▶ Work request:
Reproduce the records below exactly as they appear, omitting any pictures they contain.

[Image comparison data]
▼
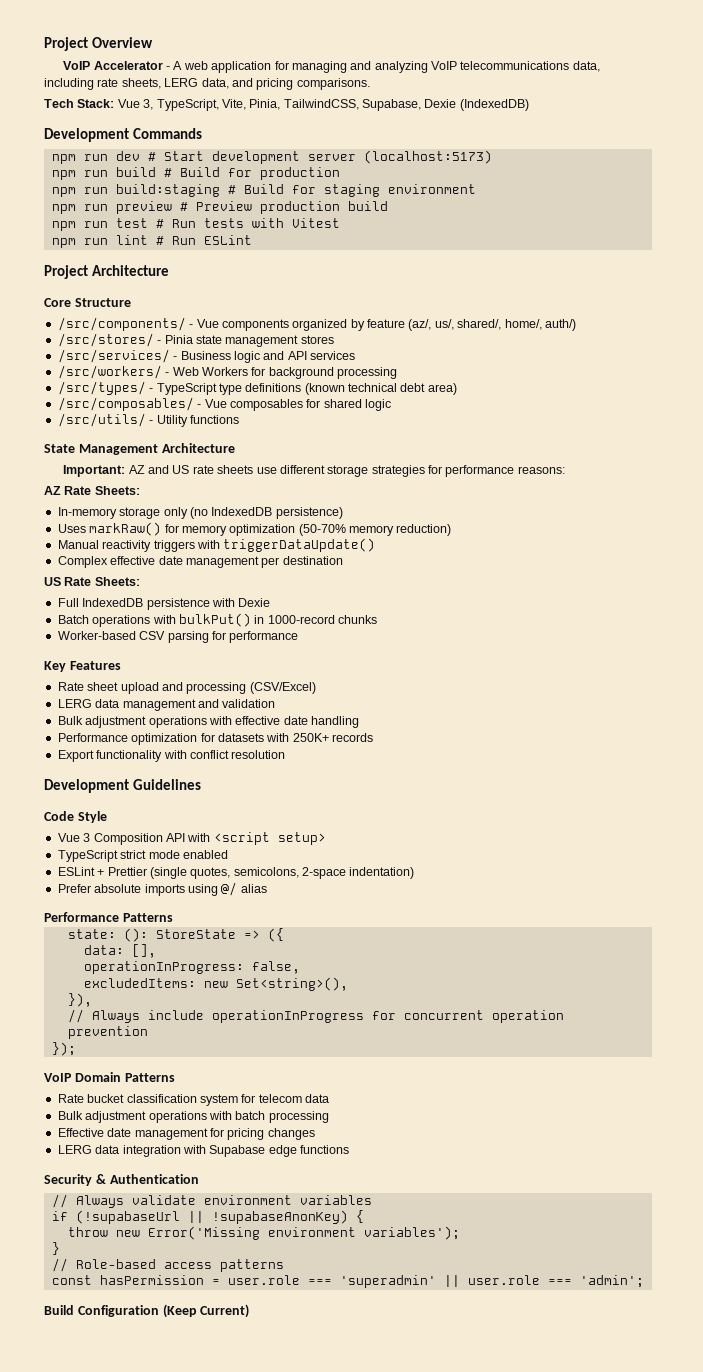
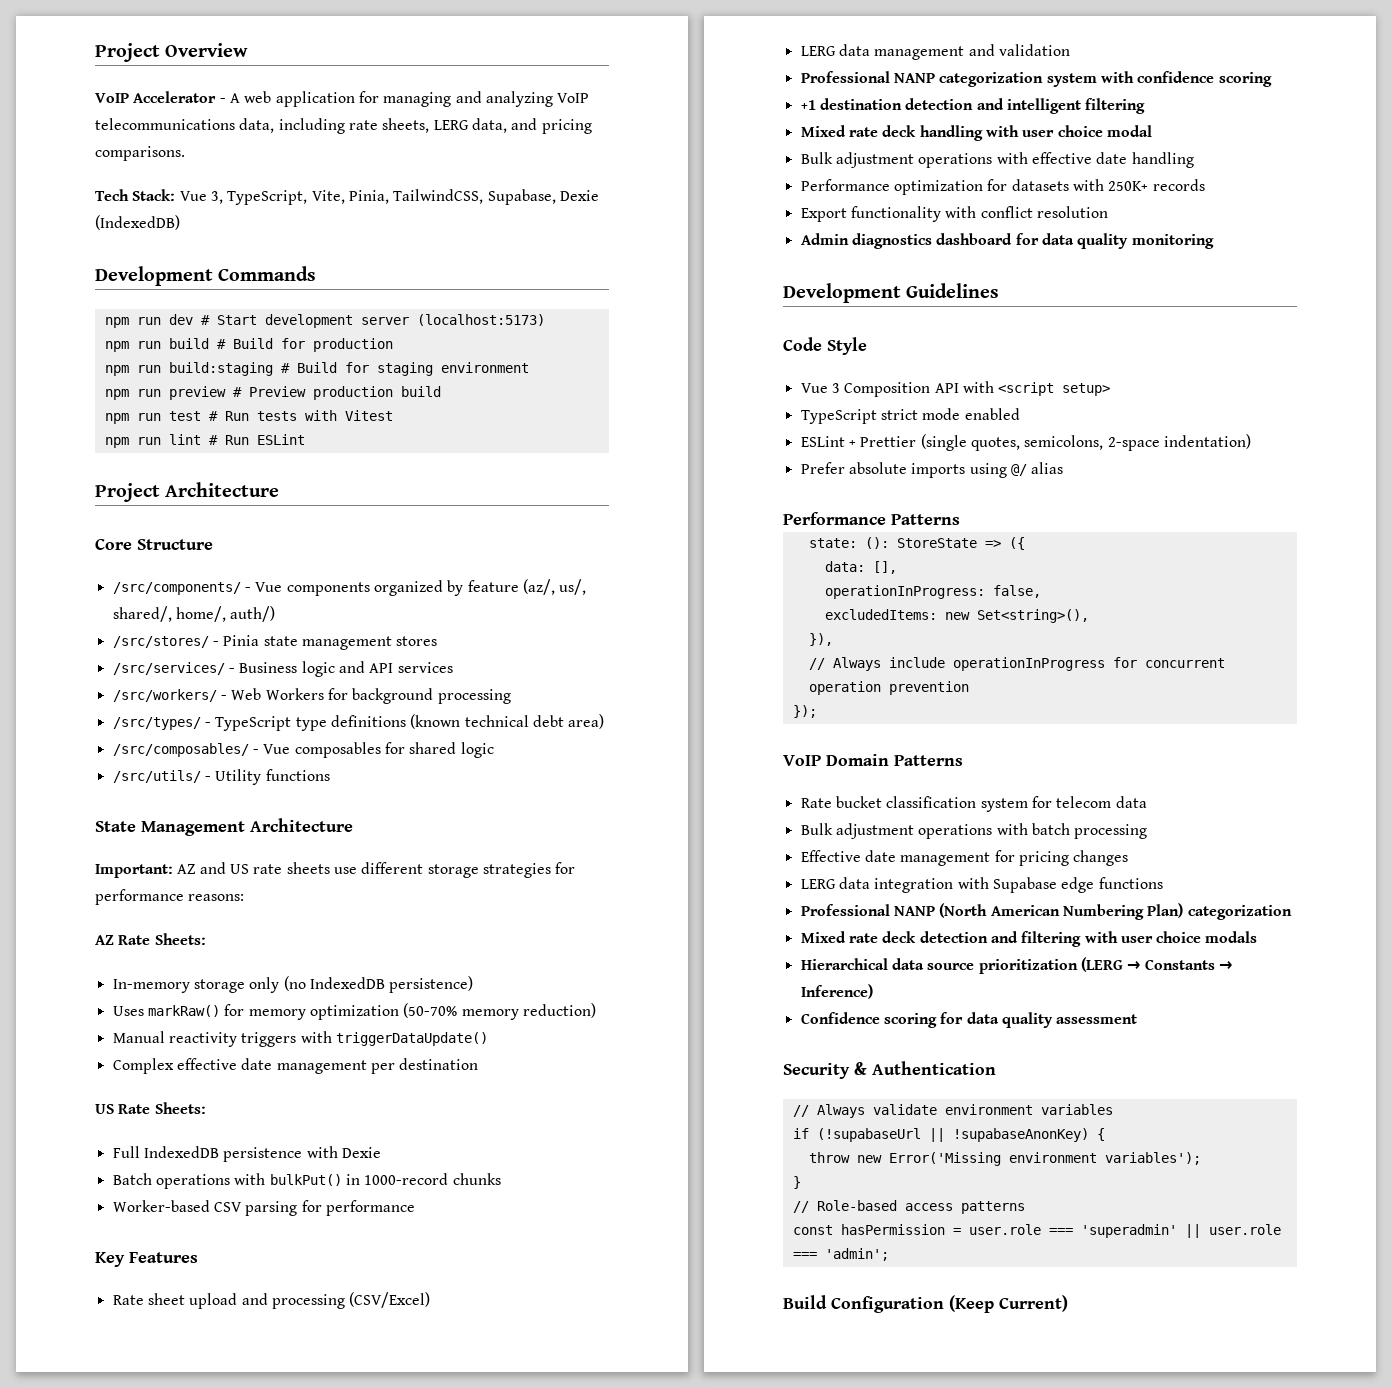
+ Professional NANP categorization system with confidence scoring
+ +1 destination detection and intelligent filtering
+ Mixed rate deck handling with user choice modal
+ Admin diagnostics dashboard for data quality monitoring
+ Professional NANP (North American Numbering Plan) categorization
+ Mixed rate deck detection and filtering with user choice modals
+ Hierarchical data source prioritization (LERG → Constants → Inference)
+ Confidence scoring for data quality assessment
▲
▶ Result for this task:
+ Professional NANP categorization system with confidence scoring
+ +1 destination detection and intelligent filtering
+ Mixed rate deck handling with user choice modal
+ Admin diagnostics dashboard for data quality monitoring
+ Professional NANP (North American Numbering Plan) categorization
+ Mixed rate deck detection and filtering with user choice modals
+ Hierarchical data source prioritization (LERG → Constants → Inference)
+ Confidence scoring for data quality assessment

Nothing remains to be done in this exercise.